SOCS Proteins Inhibit STAT3 Activation, but Have No Effect on the
Receptor Itself or on Receptor-mediated MAPK Activation--
SOCS
proteins have recently been reported to suppress the kinase activity of
Janus kinase family members. To check if SOCS can block STAT3
activation, we measured the STAT3 phosphorylation following IGF-I
stimulation in 293T cells transiently transfected with IGF-IR and with
STAT3 together with control or different SOCS expression vectors.
Coexpression of SOCS proteins did not affect the induction of IGF-IR
phosphorylation or subsequent MAPK activation (Fig.
5). However, the tyrosine phosphorylation
of STAT3 was significantly inhibited by SOCS protein expression (Fig. 5). The inhibition was more pronounced with the expression of SOCS1 or
SOCS3 in comparison with CIS or SOCS2. Our results indicate that SOCS
proteins have no effect on the receptor kinase activity, but are potent
inhibitors of IGF-IR-mediated STAT3 activation. Our observations of the
effects of SOCS and dominant-negative JAKs strongly suggest that JAK(s)
plays a critical role in IGF-IR-mediated activation of STAT3.

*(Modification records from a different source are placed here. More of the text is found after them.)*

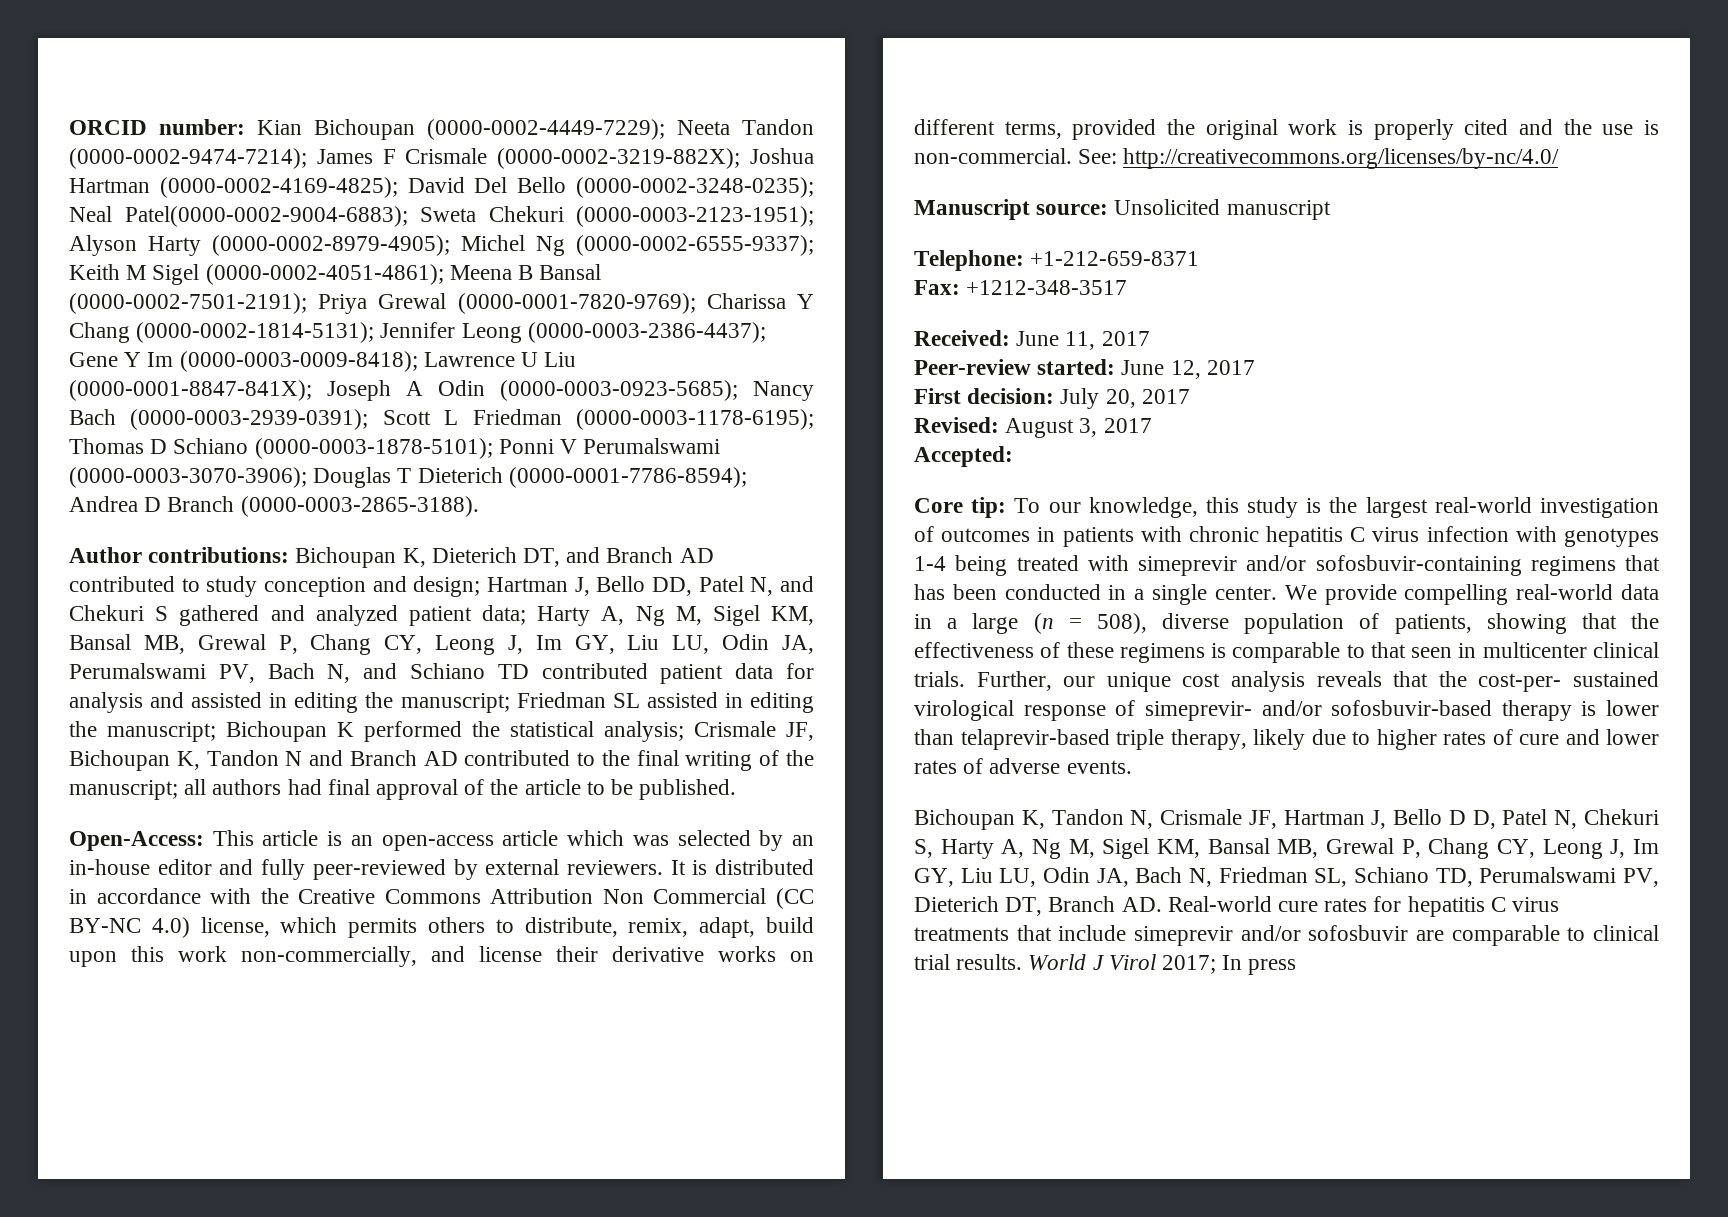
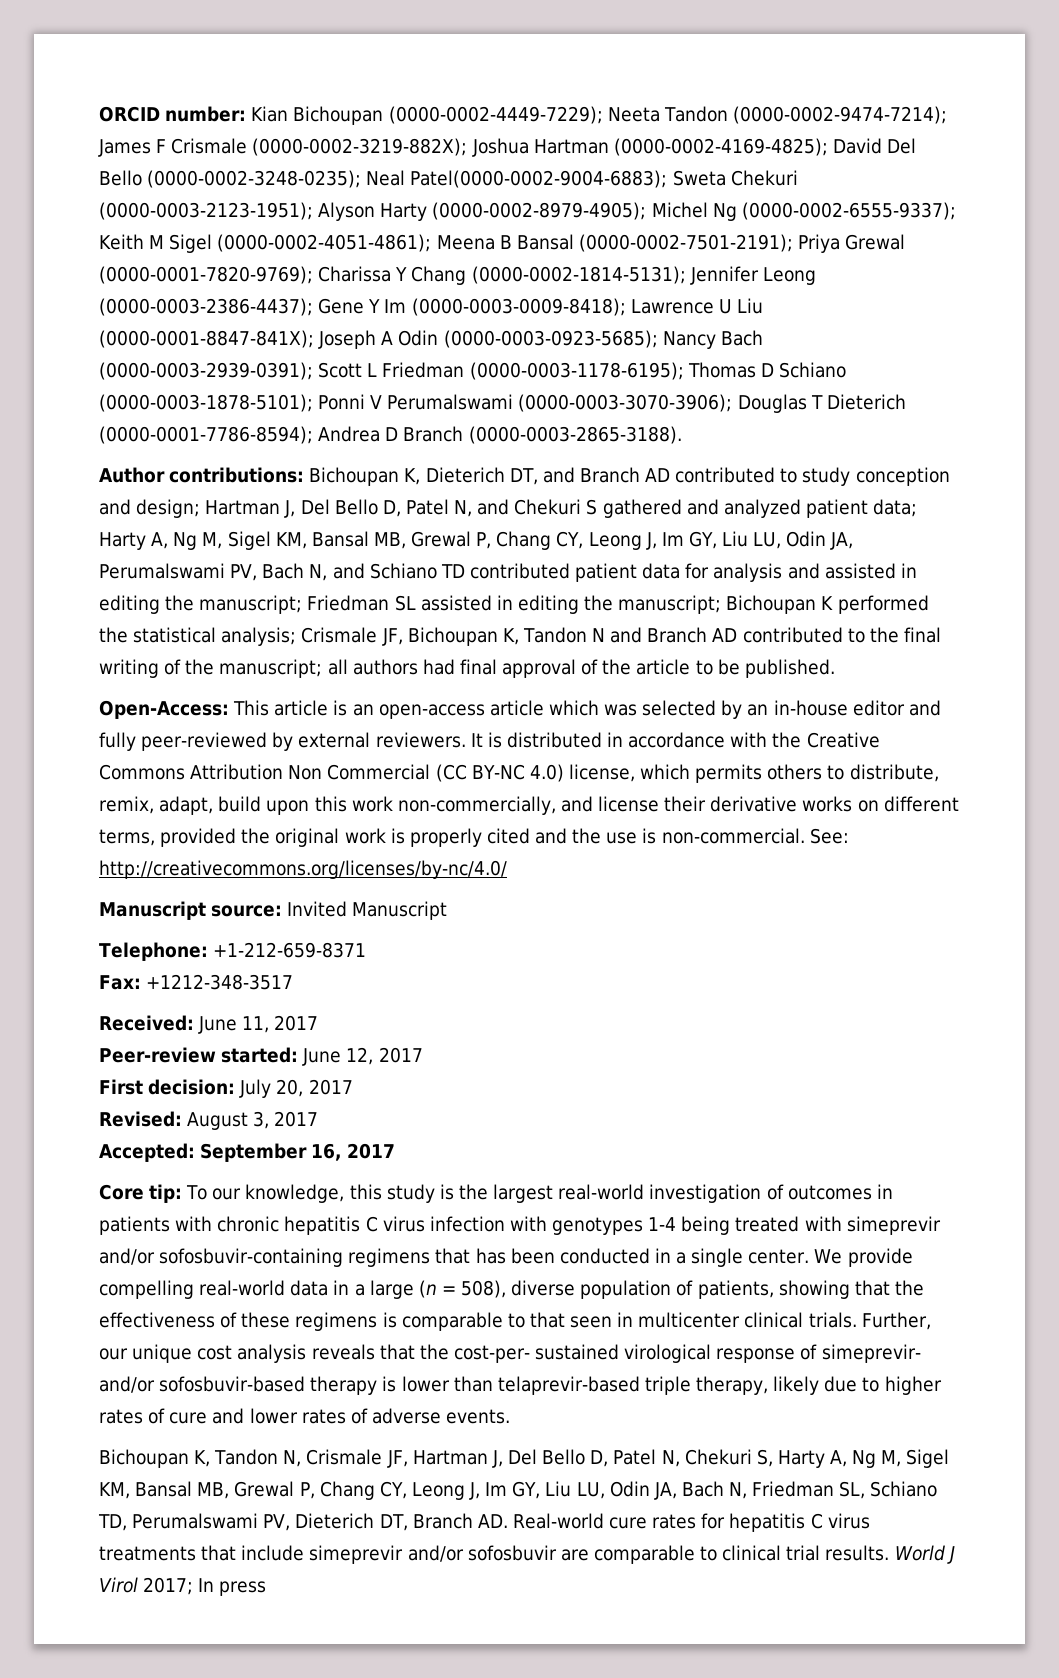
- Hartman J, Bello DD, Patel N, and Chekuri S gathered and analyzed patient data;
+ Hartman J, Del Bello D, Patel N, and Chekuri S gathered and analyzed patient data;
- Manuscript source: Unsolicited manuscript
+ Manuscript source: Invited Manuscript
- Accepted:
+ Accepted: September 16, 2017
- Bichoupan K, Tandon N, Crismale JF, Hartman J, Bello D D, Patel N, Chekuri S, Harty A, Ng M, Sigel KM, Bansal MB, Grewal P, Chang CY, Leong J, Im GY, Liu LU, Odin JA, Bach N, Friedman SL, Schiano TD, Perumalswami PV, Dieterich DT, Branch AD. Real-world cure rates for hepatitis C virus treatments that include simeprevir and/or sofosbuvir are comparable to clinical trial results.
+ Bichoupan K, Tandon N, Crismale JF, Hartman J, Del Bello D, Patel N, Chekuri S, Harty A, Ng M, Sigel KM, Bansal MB, Grewal P, Chang CY, Leong J, Im GY, Liu LU, Odin JA, Bach N, Friedman SL, Schiano TD, Perumalswami PV, Dieterich DT, Branch AD. Real-world cure rates for hepatitis C virus treatments that include simeprevir and/or sofosbuvir are comparable to clinical trial results.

STAT3 Activation by JAKs Can Be Inhibited by Overexpressing SOCS1,
and Inhibition of STAT3 Activation by SOCS1 Can Be Rescued by
Overexpressing JAKs--
To further understand the role of JAKs and
the effect of SOCS on IGF-I-mediated STAT3 activation, we performed the
following experiments. 293T cells were transfected with IGF-IR, STAT3,
and a constant amount of JAK1 or JAK2 with an increasing amount of SOCS1. We observed that SOCS1 potently inhibited STAT3 activation by
IGF-IR and JAK1 (Fig. 6A). By
contrast, SOCS1 inhibition of STAT3 activation by IGF-IR and JAK2 was
not as effective, although notable inhibition was observed at the
highest dose of SOCS1, suggesting that SOCS1 is a more effective
inhibitor of JAK1 than JAK2 (Fig. 6B). Overexpression of
either JAK1 or JAK2 could overcome the SOCS1 inhibition of
IGF-I-induced STAT3 activation (Fig. 6C). Our results
further confirm the important role of JAKs in IGF-I-induced STAT3
activation. The results here are consistent with those obtained with
dominant-negative JAK1 and JAK2 and the kinase inhibitors described
above and suggest that both JAKs are involved in the STAT3
activation.
In this study, we show that IGF-I and its receptor are able to
induce activation of STAT3 in vivo and in vitro.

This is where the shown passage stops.